This is a recording that I have admired immensely ever since
it was issued more than forty years ago. Strangely enough I have
never owned the records, due to the fact that it was available
at the local library and my financial situation wasn’t
exactly luminous. So for quite a number of years I borrowed the
set and played it at regular intervals. When the Muti set on
EMI was released a dozen years later, I decided to buy it but
even though there was a lot to admire I was rather disappointed
and played it only a couple of times. Some years ago I reviewed
a highlights disc from that set and my impression was confirmed.

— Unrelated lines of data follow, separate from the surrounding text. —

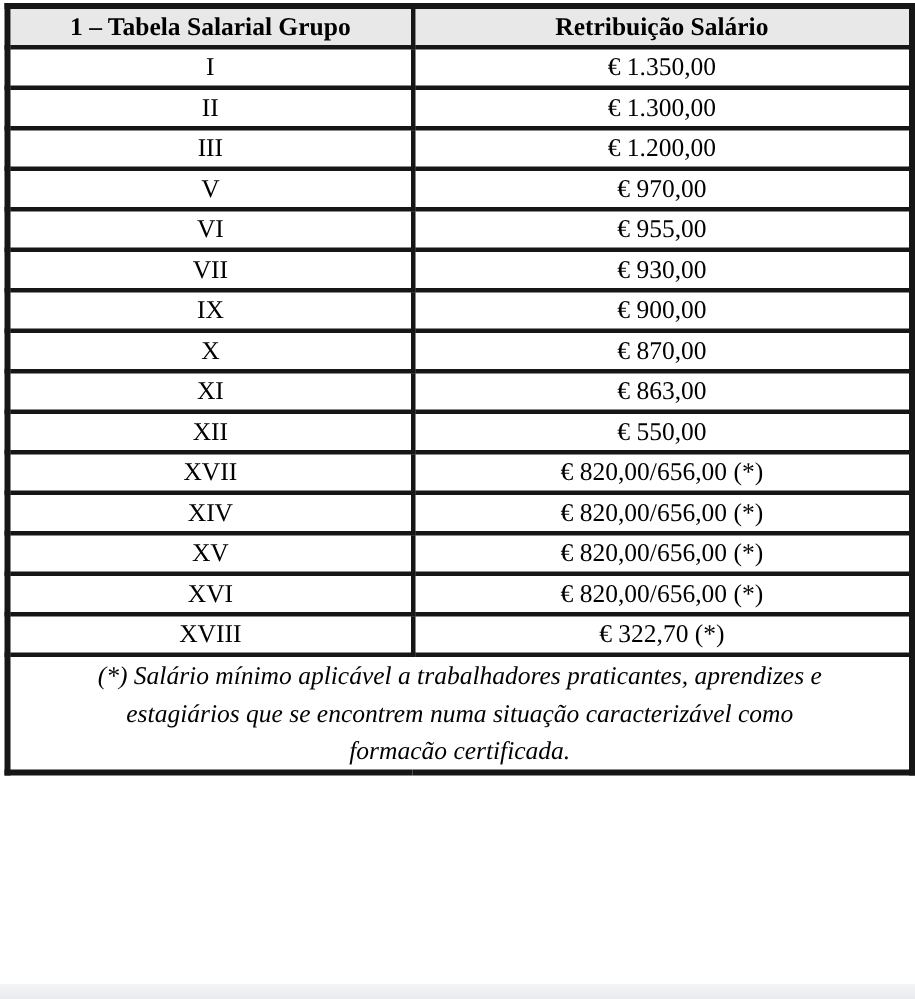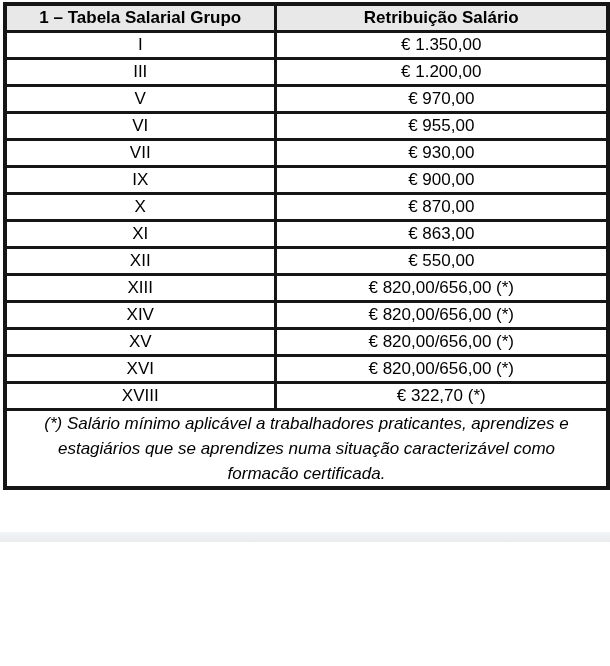"1 – Tabela Salarial Grupo" .page { font-family: none -> Liberation Serif, serif; height: 542px -> 666px }
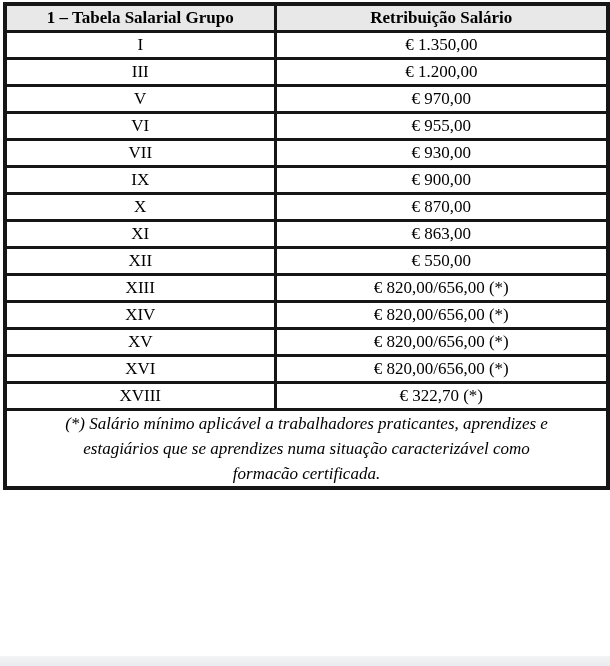"II" tr { html: none -> <tr> <td>II</td> <td>€ 1.300,00</td> </tr> }
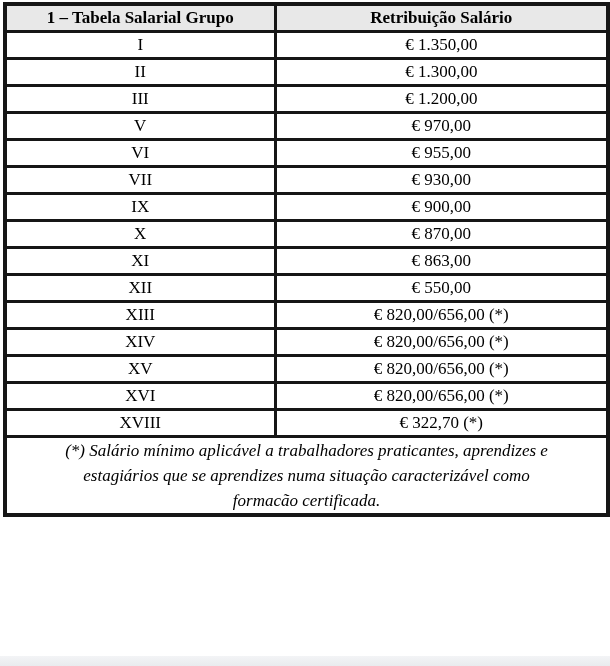"XIII" td { text: XIII -> XVII }
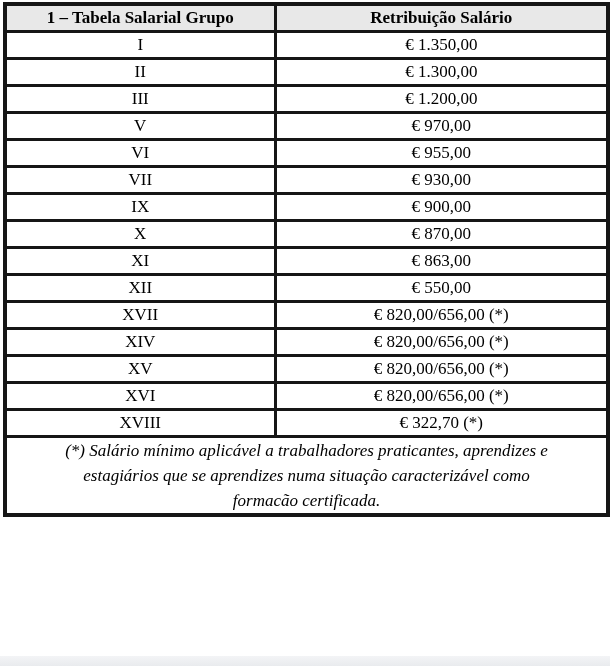"estagiários que se aprendizes numa" span.footnote-line { text: aprendizes -> encontrem }
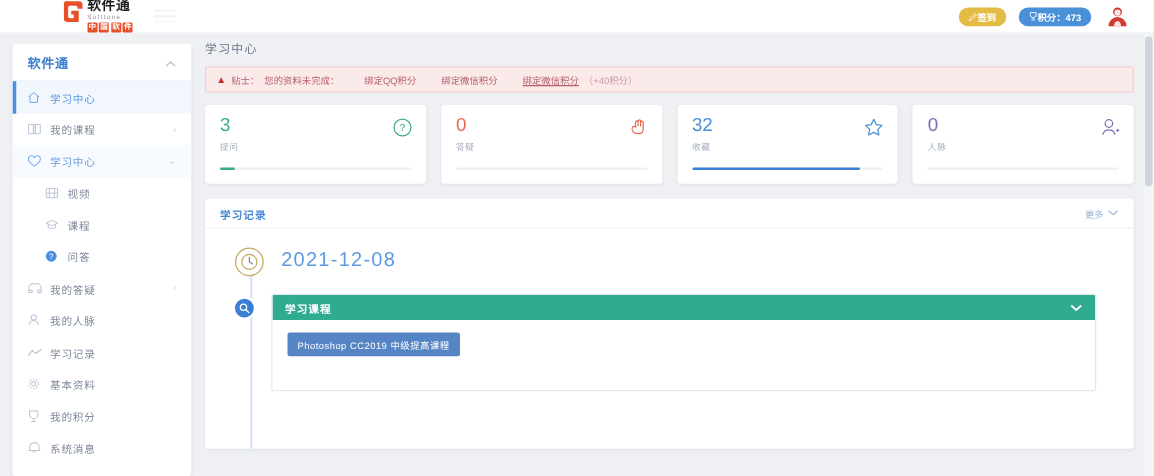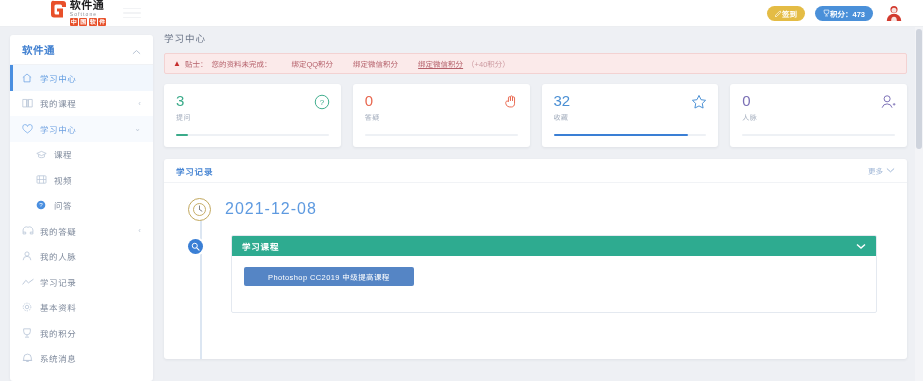"课程" li.sub { order: before "视频" -> after "视频" }
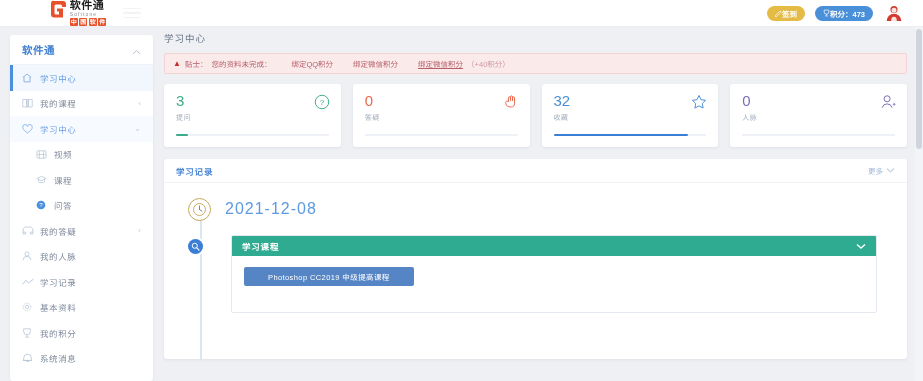"学习课程" .course-box { margin-left: 28px -> 14px }
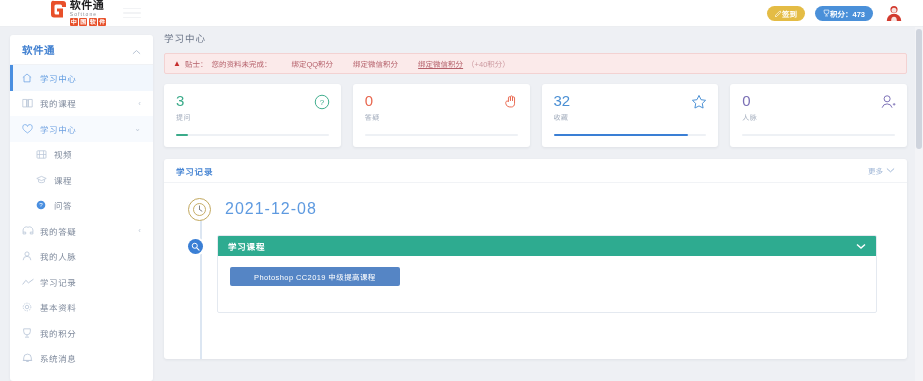"Photoshop CC2019 中级提高课程" .tag { padding: 4px 24px -> 4px 8px }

Muti tries so hard to invest the work with as drama that the
effect becomes high-falutin. There is no lack of drama in Gardelli’s
reading and I have a feeling that he breathes the music more
the way Verdi intended. The playing of the Philharmonia for Muti
is superb and the Ambrosians thirty years ago were certainly
top of the trade but the Vienna State Opera Chorus with their
stage experience and with Gardelli’s safe hands at the
helm find an ebb and flow in the music that is even more convincing.
That most beloved opera chorus
Va, pensiero has been performed
and recorded innumerable times - I have at least two dozen versions
in my collection - but none has surpassed Gardelli’s. Throughout
the opera there is a natural flow in Gardelli’s reading
that still makes it irresistible.
Muti assembled a cast of highly experienced soloists and no one
can accuse Renata Scotto of ever being bland and unengaged. Hers
is a deeply penetrating reading of this devilishly testing role
and she sings with ferocious intensity. But even though by 1978
she had moved from the lyrical roles of her youth to the lirico-spinto
realm, Abigaille is a tough nut for even the best endowed sopranos.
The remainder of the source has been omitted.